**EXERCISE BRIEF:**
Could you copy every line in the listing below that has the word "wallpaperbuddy"?

**RECORDS SUPPLIED:**
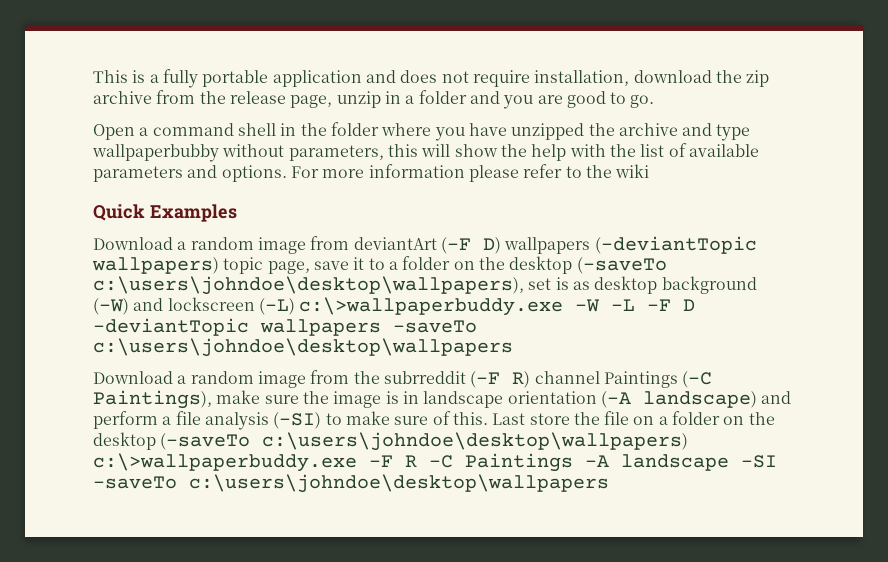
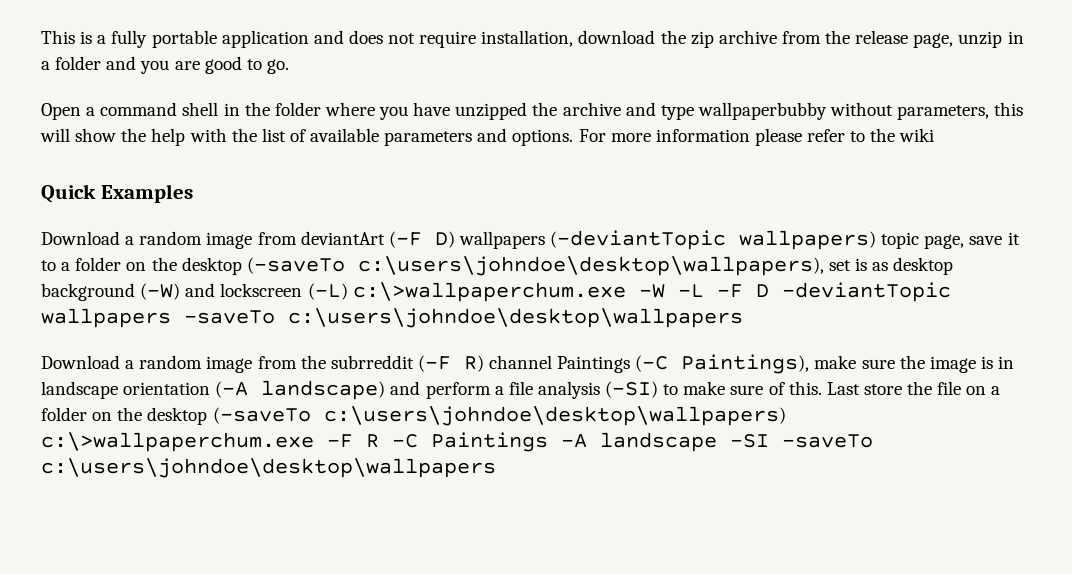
- Download a random image from deviantArt (-F D) wallpapers (-deviantTopic wallpapers) topic page, save it to a folder on the desktop (-saveTo c:\users\johndoe\desktop\wallpapers), set is as desktop background (-W) and lockscreen (-L) c:\>wallpaperbuddy.exe -W -L -F D -deviantTopic wallpapers -saveTo c:\users\johndoe\desktop\wallpapers
+ Download a random image from deviantArt (-F D) wallpapers (-deviantTopic wallpapers) topic page, save it to a folder on the desktop (-saveTo c:\users\johndoe\desktop\wallpapers), set is as desktop background (-W) and lockscreen (-L) c:\>wallpaperchum.exe -W -L -F D -deviantTopic wallpapers -saveTo c:\users\johndoe\desktop\wallpapers
- Last store the file on a folder on the desktop (-saveTo c:\users\johndoe\desktop\wallpapers) c:\>wallpaperbuddy.exe -F R -C Paintings -A landscape -SI -saveTo c:\users\johndoe\desktop\wallpapers
+ Last store the file on a folder on the desktop (-saveTo c:\users\johndoe\desktop\wallpapers) c:\>wallpaperchum.exe -F R -C Paintings -A landscape -SI -saveTo c:\users\johndoe\desktop\wallpapers

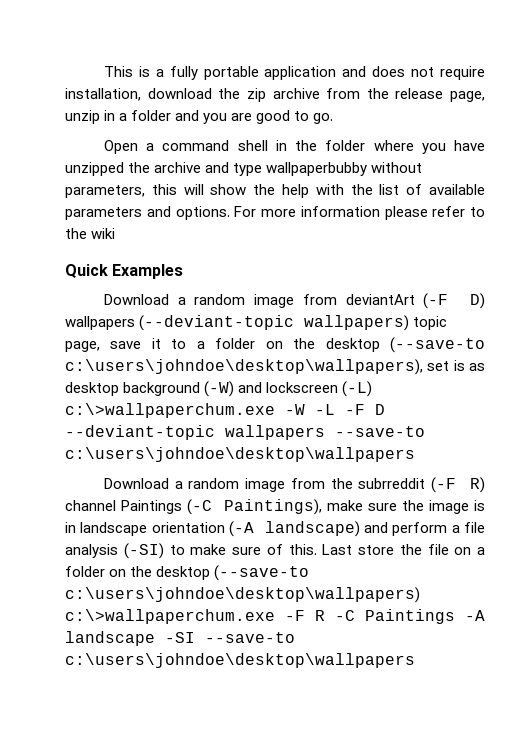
- Download a random image from deviantArt (-F D) wallpapers (-deviantTopic wallpapers) topic page, save it to a folder on the desktop (-saveTo c:\users\johndoe\desktop\wallpapers), set is as desktop background (-W) and lockscreen (-L) c:\>wallpaperchum.exe -W -L -F D -deviantTopic wallpapers -saveTo c:\users\johndoe\desktop\wallpapers
+ Download a random image from deviantArt (-F D) wallpapers (--deviant-topic wallpapers) topic page, save it to a folder on the desktop (--save-to c:\users\johndoe\desktop\wallpapers), set is as desktop background (-W) and lockscreen (-L) c:\>wallpaperchum.exe -W -L -F D --deviant-topic wallpapers --save-to c:\users\johndoe\desktop\wallpapers
- Last store the file on a folder on the desktop (-saveTo c:\users\johndoe\desktop\wallpapers) c:\>wallpaperchum.exe -F R -C Paintings -A landscape -SI -saveTo c:\users\johndoe\desktop\wallpapers
+ Last store the file on a folder on the desktop (--save-to c:\users\johndoe\desktop\wallpapers) c:\>wallpaperchum.exe -F R -C Paintings -A landscape -SI --save-to c:\users\johndoe\desktop\wallpapers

**EXERCISE SOLUTION:**
- Download a random image from deviantArt (-F D) wallpapers (-deviantTopic wallpapers) topic page, save it to a folder on the desktop (-saveTo c:\users\johndoe\desktop\wallpapers), set is as desktop background (-W) and lockscreen (-L) c:\>wallpaperbuddy.exe -W -L -F D -deviantTopic wallpapers -saveTo c:\users\johndoe\desktop\wallpapers
- Last store the file on a folder on the desktop (-saveTo c:\users\johndoe\desktop\wallpapers) c:\>wallpaperbuddy.exe -F R -C Paintings -A landscape -SI -saveTo c:\users\johndoe\desktop\wallpapers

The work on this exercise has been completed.